Kami pun akan menambahkan nikmat padanya dengan Kami balas setiap kebaikan
dengan sepuluh kebaikan hingga 700 kali lipat hingga kelipatan yang begitu
banyak sesuai dengan kehendak Allah. ... Namun jika yang ingin dicapai adalah
dunia dan dia tidak punya keinginan menggapai akhirat sama sekali, maka balasan
akhirat tidak akan Allah beri dan dunia pun akan diberi sesuai dengan yang
Allah kehendaki. Dan jika Allah kehendaki, dunia dan akhirat sekaligus tidak
akan dia peroleh. Orang seperti ini hanya merasa senang dengan keinginannya
saja, namun barangkali akhirat dan dunia akan lenyap seluruhnya dari dirinya.”
Ats Tsauri
berkata, dari Mughiroh, dari Abul ‘Aliyah, dari Ubay bin Ka’ab -radhiyallahu
‘anhu-, beliau mengatakan,
بشر
هذه الأمة بالسناء والرفعة والدين والتمكين في الأرض فمن عمل منهم عمل الآخرة
للدنيا لم يكن له في الآخرة من نصيب
“Umat ini diberi
kabar gembira dengan kemuliaan, kedudukan, agama dan kekuatan di muka bumi.

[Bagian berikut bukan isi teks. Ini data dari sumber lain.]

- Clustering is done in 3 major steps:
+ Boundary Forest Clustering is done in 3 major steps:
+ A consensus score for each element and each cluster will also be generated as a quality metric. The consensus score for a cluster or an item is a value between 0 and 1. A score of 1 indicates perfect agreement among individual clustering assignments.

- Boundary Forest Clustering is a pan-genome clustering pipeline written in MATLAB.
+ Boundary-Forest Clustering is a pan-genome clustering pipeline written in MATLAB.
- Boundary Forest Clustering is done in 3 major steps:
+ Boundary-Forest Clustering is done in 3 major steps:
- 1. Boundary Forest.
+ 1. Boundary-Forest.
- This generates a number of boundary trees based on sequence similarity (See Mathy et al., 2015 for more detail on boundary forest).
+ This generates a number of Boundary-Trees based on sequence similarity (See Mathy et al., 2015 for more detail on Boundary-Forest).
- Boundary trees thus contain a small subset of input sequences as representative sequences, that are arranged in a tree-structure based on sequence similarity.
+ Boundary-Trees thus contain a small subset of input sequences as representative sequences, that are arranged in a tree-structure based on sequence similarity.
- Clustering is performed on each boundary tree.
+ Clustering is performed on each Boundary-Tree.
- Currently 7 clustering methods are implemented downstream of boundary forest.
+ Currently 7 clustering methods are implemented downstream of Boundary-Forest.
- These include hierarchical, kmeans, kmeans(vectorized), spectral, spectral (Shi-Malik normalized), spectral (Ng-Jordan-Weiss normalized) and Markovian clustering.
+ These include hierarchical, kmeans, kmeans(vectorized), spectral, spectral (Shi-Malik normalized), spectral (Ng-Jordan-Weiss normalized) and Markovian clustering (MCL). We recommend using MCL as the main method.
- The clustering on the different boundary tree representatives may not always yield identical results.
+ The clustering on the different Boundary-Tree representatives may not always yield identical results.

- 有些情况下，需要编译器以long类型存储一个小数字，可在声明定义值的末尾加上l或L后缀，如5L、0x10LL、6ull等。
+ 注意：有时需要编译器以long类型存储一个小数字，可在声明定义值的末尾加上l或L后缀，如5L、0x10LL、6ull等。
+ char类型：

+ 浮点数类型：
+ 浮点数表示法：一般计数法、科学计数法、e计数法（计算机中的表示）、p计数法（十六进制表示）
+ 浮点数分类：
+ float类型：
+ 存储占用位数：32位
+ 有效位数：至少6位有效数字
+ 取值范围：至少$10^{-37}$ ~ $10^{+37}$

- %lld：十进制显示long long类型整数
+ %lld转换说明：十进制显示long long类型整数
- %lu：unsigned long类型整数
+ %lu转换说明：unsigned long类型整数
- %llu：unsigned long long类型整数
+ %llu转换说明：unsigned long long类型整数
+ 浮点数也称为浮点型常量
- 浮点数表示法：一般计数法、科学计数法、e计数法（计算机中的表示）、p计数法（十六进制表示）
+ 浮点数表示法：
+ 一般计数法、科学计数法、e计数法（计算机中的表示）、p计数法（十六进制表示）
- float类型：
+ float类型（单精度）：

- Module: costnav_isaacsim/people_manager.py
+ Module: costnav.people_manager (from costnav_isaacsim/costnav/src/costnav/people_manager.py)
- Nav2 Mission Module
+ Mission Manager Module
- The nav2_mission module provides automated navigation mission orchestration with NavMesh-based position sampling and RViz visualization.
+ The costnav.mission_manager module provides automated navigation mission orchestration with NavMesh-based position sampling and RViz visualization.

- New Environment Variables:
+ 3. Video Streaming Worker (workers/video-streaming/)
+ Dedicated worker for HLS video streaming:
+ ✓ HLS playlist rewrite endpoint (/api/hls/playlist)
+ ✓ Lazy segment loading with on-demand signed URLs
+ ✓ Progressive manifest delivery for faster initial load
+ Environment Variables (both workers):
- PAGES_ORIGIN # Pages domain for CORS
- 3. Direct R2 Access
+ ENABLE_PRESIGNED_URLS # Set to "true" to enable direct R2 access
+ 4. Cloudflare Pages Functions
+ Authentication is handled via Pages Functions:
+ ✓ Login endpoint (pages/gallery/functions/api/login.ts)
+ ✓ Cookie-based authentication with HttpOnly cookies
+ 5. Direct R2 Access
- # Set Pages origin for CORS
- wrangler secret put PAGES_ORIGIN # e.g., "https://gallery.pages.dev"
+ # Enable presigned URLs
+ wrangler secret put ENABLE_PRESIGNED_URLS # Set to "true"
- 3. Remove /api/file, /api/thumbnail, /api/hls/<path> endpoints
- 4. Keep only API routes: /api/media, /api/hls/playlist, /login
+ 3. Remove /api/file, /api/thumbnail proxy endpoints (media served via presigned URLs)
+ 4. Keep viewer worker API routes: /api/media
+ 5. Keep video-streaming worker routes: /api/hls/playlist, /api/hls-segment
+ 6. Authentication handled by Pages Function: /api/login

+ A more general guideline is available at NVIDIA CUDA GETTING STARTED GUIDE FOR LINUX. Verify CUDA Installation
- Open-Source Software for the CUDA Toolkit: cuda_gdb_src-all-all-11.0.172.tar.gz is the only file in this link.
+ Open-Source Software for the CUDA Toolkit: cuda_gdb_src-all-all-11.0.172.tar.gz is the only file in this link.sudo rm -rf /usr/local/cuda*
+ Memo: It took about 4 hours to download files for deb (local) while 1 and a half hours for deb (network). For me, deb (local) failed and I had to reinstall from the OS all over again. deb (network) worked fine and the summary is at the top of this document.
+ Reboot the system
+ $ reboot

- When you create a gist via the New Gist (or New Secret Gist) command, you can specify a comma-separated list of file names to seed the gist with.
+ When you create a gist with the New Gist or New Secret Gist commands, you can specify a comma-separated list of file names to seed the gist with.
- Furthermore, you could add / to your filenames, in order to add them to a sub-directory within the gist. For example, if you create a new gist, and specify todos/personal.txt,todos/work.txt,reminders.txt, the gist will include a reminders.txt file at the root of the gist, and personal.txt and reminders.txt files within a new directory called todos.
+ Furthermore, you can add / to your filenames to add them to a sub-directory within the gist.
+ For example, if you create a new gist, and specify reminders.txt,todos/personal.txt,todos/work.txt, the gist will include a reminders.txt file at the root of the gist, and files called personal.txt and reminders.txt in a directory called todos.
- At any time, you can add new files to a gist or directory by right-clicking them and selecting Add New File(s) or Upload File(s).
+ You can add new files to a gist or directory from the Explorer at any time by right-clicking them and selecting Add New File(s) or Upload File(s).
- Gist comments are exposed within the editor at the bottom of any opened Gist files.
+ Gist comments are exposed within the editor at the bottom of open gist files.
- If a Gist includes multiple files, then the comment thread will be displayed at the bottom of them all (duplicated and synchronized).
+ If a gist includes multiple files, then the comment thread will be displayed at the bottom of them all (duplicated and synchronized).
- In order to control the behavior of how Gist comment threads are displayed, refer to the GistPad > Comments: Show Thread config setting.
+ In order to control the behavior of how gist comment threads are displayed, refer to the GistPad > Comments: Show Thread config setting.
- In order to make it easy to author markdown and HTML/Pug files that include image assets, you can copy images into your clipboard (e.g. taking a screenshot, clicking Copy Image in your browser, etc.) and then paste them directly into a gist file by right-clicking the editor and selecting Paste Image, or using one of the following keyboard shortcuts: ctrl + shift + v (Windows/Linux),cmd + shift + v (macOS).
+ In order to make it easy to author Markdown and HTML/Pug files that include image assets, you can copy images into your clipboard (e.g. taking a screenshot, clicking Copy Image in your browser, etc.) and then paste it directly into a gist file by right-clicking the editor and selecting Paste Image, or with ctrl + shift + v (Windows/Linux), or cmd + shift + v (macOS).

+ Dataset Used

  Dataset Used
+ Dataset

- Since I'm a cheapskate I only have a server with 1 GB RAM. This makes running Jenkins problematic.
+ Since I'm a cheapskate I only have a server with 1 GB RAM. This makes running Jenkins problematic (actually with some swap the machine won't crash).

Barangsiapa dari umat ini yang melakukan amalan akhirat untuk meraih dunia,
maka di akhirat dia tidak mendapatkan satu bagian pun.” (HR. Ahmad, Ibnu Hibban
dalam kitab Shahihnya, Al Hakim dan Al Baiaqi. Al Hakim mengatakan sanadnya shahih.
Syaikh Al Albani menshahihkan hadits ini dalam Shahih At Targhib wa At Tarhib)
Terdapat pula
riwayat dalam Al Baihaqi, Rasulullah shallallahu ‘alaihi wa sallam bersabda,
بشر
هذه الأمة بالتيسير والسناء والرفعة بالدين والتمكين في البلاد والنصر فمن عمل منهم
بعمل الآخرة للدنيا فليس له في الآخرة من نصيب
“Umat ini diberi
kabar gembira dengan kemudahan, kedudukan dan kemulian dengan agama dan
kekuatan di muka bumi, juga akan diberi pertolongan. Barangsiapa yang melakukan
amalan akhirat untuk mencari dunia, maka dia tidak akan memperoleh satu bagian
pun di akhirat. ”
Tanda Seseorang
Beramal Untuk Tujuan Dunia
Al Bukhari
membawakan hadits dalam Bab “Siapa yang menjaga diri dari fitnah harta”.
Dari Abu
Hurairah –radhiyallahu ‘anhu-, Rasulullah shallallahu ‘alaihi wa sallam
bersabda,
تَعِسَ
عَبْدُ الدِّينَارِ ، وَالدِّرْهَمِ ، وَالْقَطِيفَةِ ، وَالْخَمِيصَةِ ، إِنْ
أُعْطِىَ رَضِىَ ، وَإِنْ لَمْ يُعْطَ لَمْ يَرْضَ تَعِسَ وَانْتَكَسَ
“Celakalah hamba
dinar, dirham, qothifah dan khomishoh. Jika diberi, dia pun ridho. Namun jika
tidak diberi, dia tidak ridho, dia akan celaka dan akan kembali binasa.” (HR.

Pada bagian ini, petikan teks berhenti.